- Opening Delimiter -

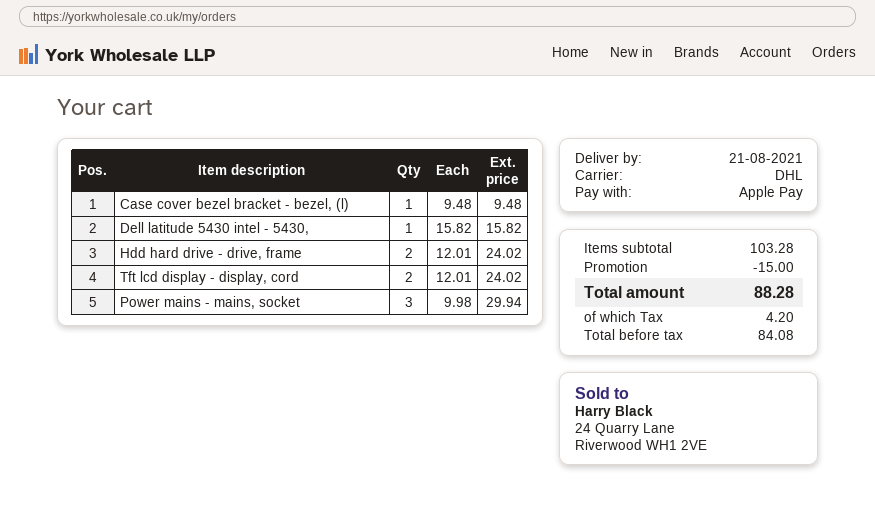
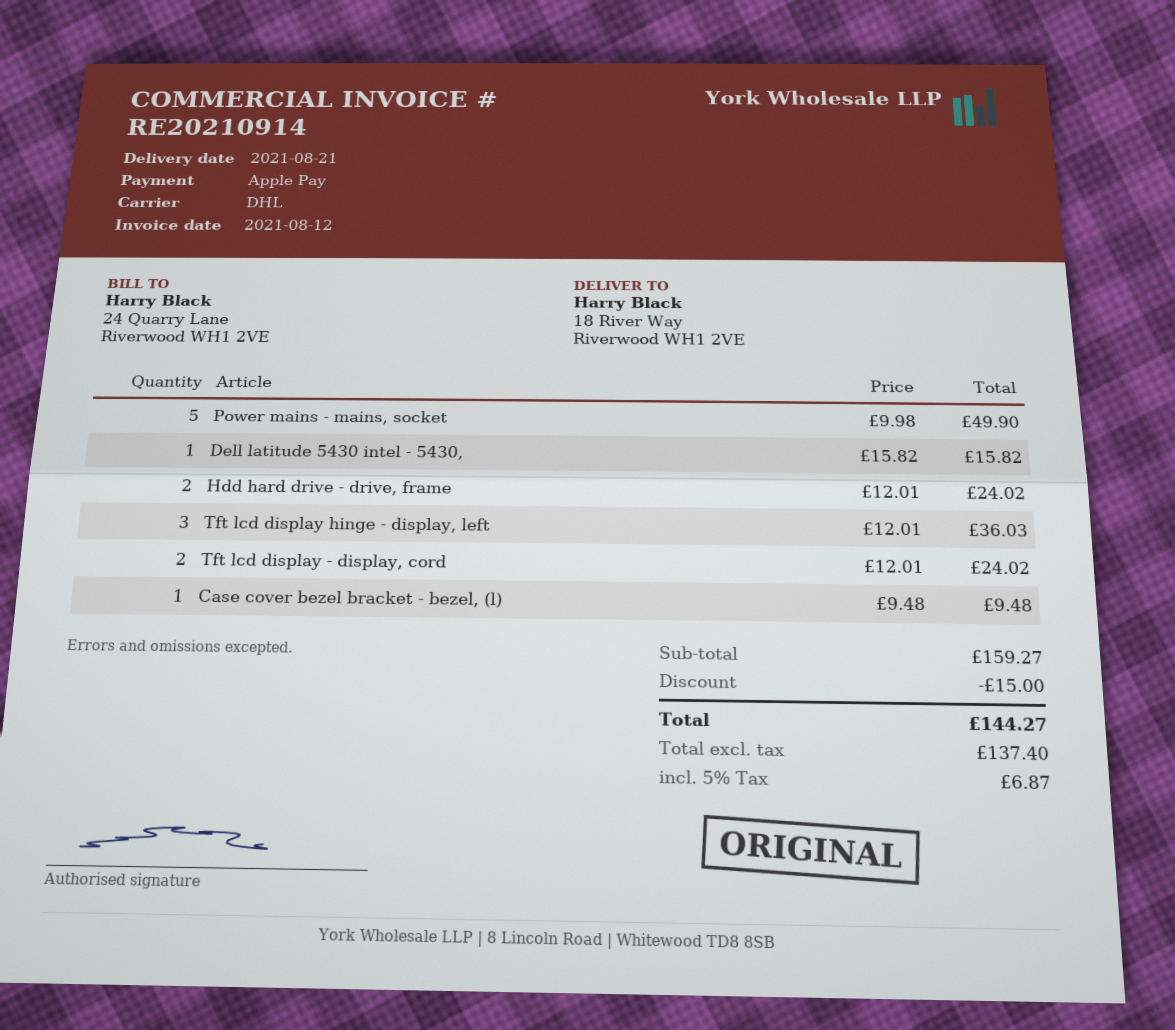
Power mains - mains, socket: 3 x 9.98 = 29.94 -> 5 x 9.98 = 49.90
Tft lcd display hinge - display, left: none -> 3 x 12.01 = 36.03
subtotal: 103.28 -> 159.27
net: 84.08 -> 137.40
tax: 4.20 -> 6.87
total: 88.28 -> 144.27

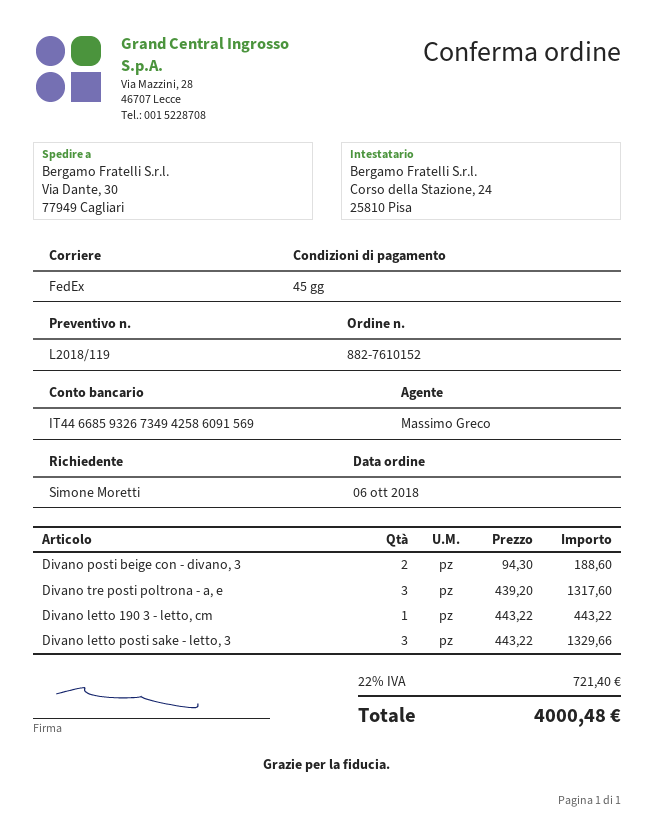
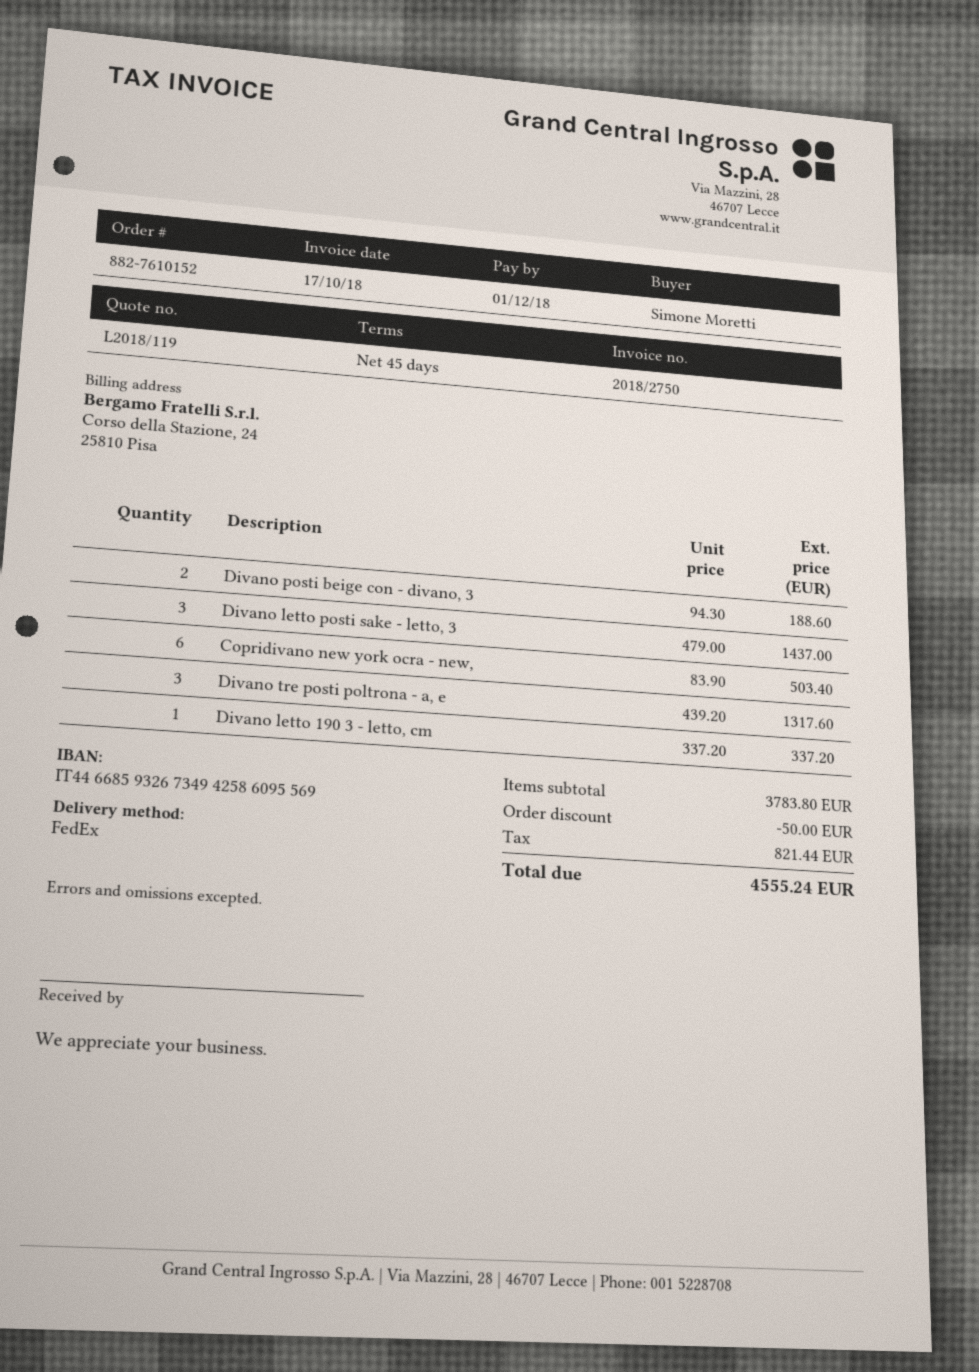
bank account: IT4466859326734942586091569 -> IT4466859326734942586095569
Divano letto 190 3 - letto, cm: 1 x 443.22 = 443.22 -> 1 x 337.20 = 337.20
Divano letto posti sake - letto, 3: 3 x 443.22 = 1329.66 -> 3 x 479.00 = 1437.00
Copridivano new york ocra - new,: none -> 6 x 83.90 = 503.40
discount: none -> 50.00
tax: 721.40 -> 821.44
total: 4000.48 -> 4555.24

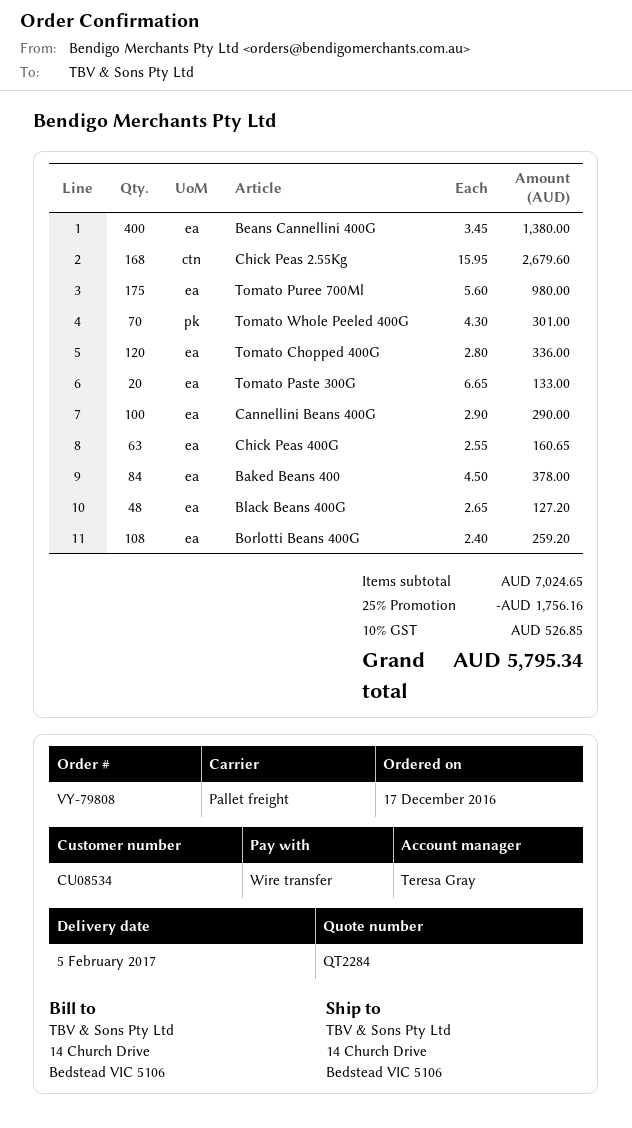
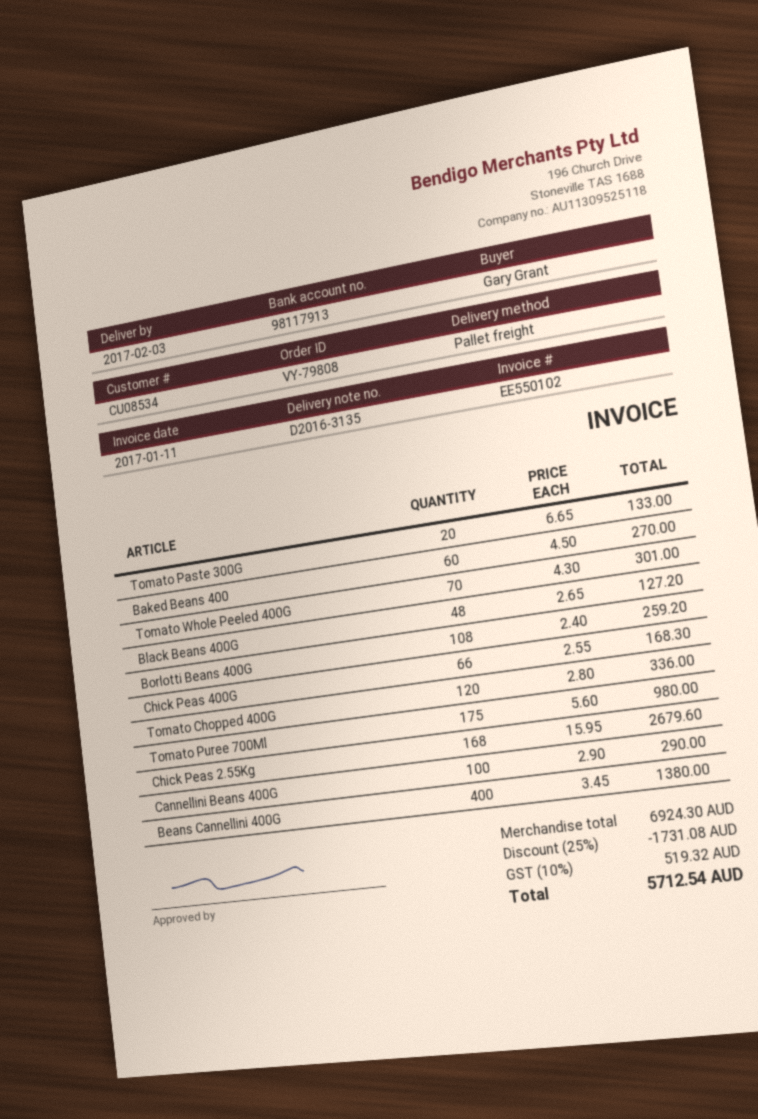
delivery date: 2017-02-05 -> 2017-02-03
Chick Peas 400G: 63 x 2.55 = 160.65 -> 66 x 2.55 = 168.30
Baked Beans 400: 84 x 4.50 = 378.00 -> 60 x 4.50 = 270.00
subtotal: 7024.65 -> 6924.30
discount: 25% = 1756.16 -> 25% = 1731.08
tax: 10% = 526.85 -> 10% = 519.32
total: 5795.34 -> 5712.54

- Closing Delimiter -

# [TASK TO CARRY OUT]
Restate every line above exactly, omitting images.

# [RESPONSE BOX]
Power mains - mains, socket: 3 x 9.98 = 29.94 -> 5 x 9.98 = 49.90
Tft lcd display hinge - display, left: none -> 3 x 12.01 = 36.03
subtotal: 103.28 -> 159.27
net: 84.08 -> 137.40
tax: 4.20 -> 6.87
total: 88.28 -> 144.27

bank account: IT4466859326734942586091569 -> IT4466859326734942586095569
Divano letto 190 3 - letto, cm: 1 x 443.22 = 443.22 -> 1 x 337.20 = 337.20
Divano letto posti sake - letto, 3: 3 x 443.22 = 1329.66 -> 3 x 479.00 = 1437.00
Copridivano new york ocra - new,: none -> 6 x 83.90 = 503.40
discount: none -> 50.00
tax: 721.40 -> 821.44
total: 4000.48 -> 4555.24

delivery date: 2017-02-05 -> 2017-02-03
Chick Peas 400G: 63 x 2.55 = 160.65 -> 66 x 2.55 = 168.30
Baked Beans 400: 84 x 4.50 = 378.00 -> 60 x 4.50 = 270.00
subtotal: 7024.65 -> 6924.30
discount: 25% = 1756.16 -> 25% = 1731.08
tax: 10% = 526.85 -> 10% = 519.32
total: 5795.34 -> 5712.54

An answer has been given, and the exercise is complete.